*** Opening of Supplied data ***
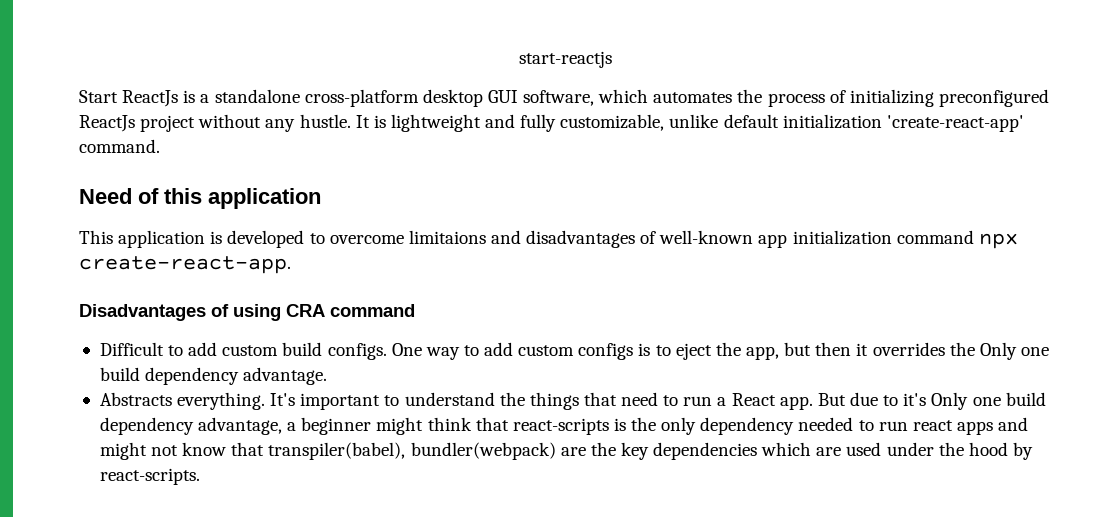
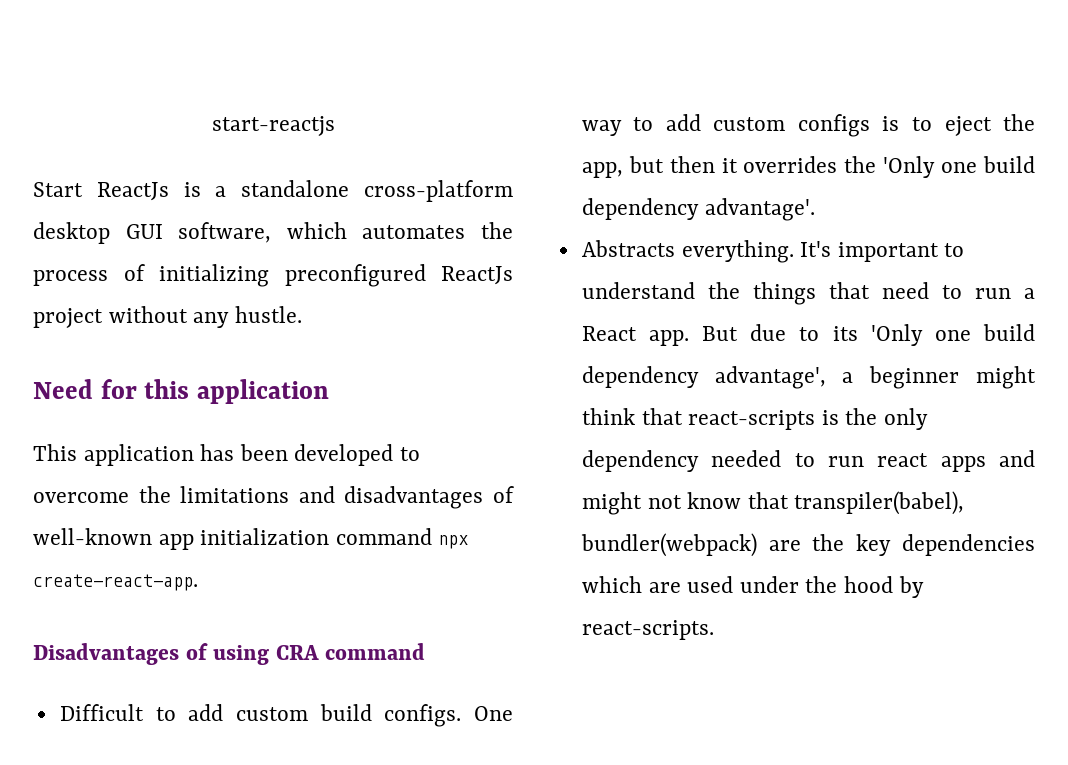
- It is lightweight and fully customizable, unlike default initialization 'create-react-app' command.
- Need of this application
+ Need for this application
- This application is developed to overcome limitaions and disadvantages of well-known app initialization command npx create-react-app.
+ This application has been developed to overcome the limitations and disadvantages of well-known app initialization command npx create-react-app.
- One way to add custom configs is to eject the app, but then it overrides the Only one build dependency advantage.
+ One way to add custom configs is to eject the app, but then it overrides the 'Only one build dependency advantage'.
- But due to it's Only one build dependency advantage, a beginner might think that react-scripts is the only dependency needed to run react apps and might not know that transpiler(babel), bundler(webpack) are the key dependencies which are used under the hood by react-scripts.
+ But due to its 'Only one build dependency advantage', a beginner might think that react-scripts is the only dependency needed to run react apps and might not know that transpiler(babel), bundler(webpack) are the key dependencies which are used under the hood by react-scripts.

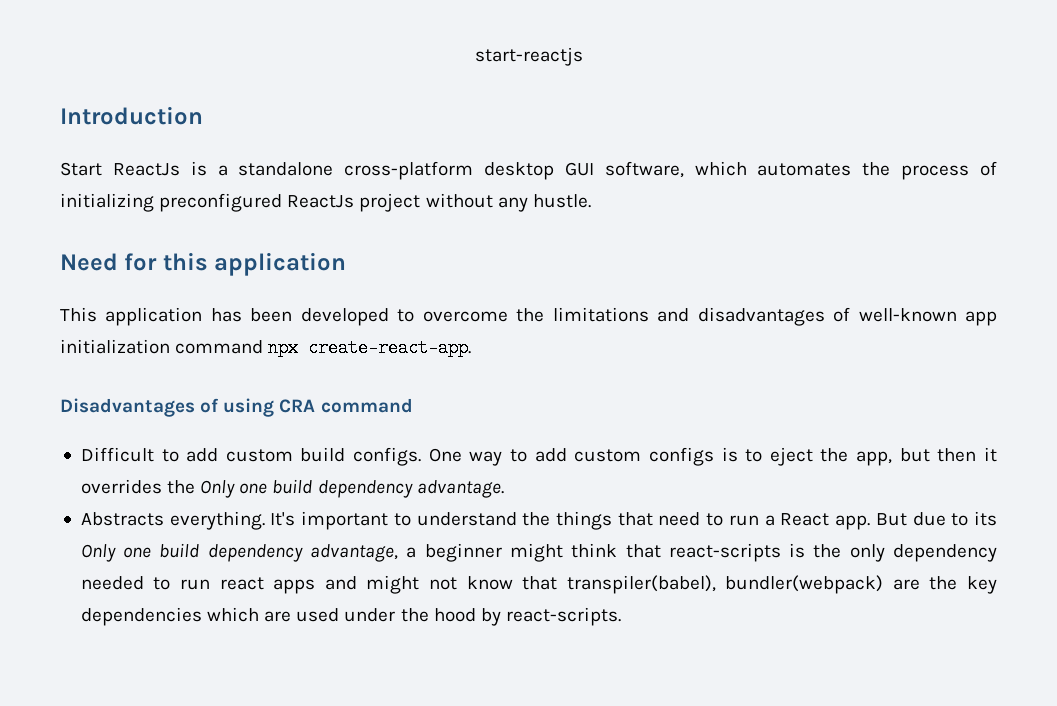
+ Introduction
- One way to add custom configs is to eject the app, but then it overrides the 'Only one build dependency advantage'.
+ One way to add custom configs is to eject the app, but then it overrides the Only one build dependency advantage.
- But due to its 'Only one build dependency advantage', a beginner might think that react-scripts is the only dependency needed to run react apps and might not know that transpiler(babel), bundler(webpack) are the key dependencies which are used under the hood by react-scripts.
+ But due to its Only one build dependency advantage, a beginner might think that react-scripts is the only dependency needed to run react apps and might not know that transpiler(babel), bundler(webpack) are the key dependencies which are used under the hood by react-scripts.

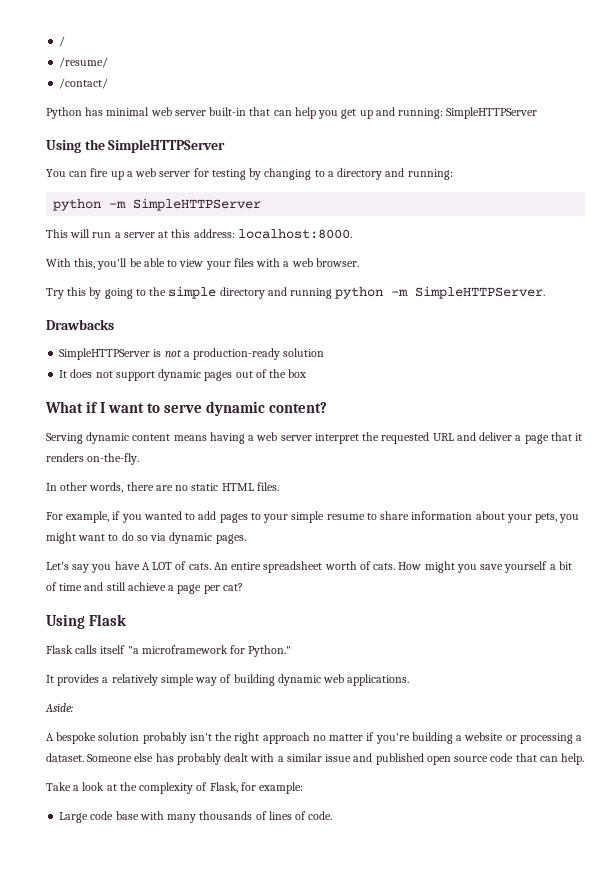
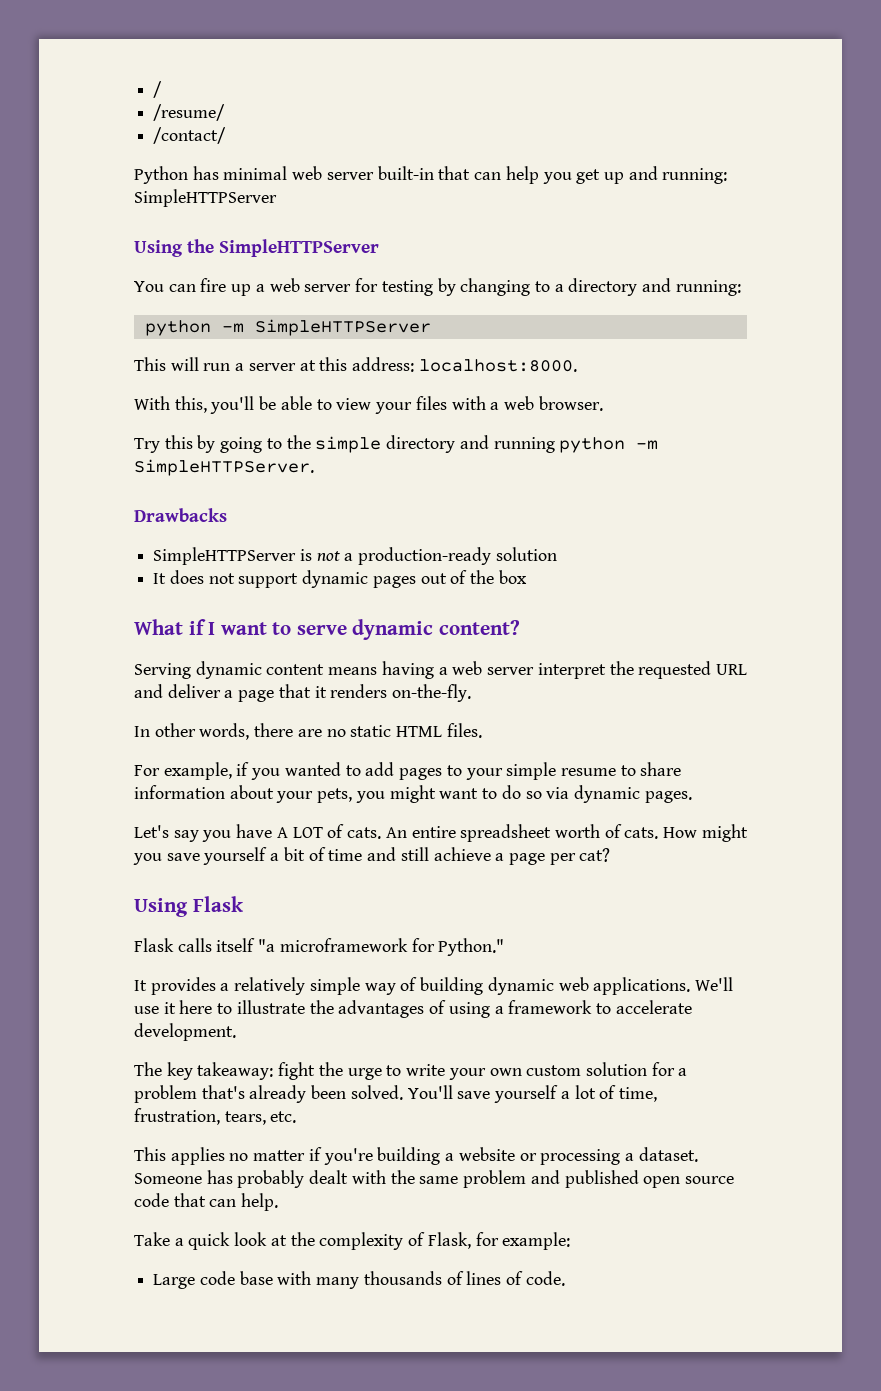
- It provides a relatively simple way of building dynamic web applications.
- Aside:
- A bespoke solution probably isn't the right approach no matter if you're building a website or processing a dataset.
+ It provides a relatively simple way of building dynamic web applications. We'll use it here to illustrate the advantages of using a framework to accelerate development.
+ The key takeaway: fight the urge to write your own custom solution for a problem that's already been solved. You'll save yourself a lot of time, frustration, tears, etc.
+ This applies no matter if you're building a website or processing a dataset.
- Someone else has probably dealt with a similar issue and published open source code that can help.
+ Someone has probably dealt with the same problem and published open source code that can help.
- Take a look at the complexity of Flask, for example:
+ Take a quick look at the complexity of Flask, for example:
*** Close of Supplied data ***
What you need to do: Only lines holding the word "problem" belong in the answer; copy all of them from the records.

Written answer:
+ The key takeaway: fight the urge to write your own custom solution for a problem that's already been solved. You'll save yourself a lot of time, frustration, tears, etc.
+ Someone has probably dealt with the same problem and published open source code that can help.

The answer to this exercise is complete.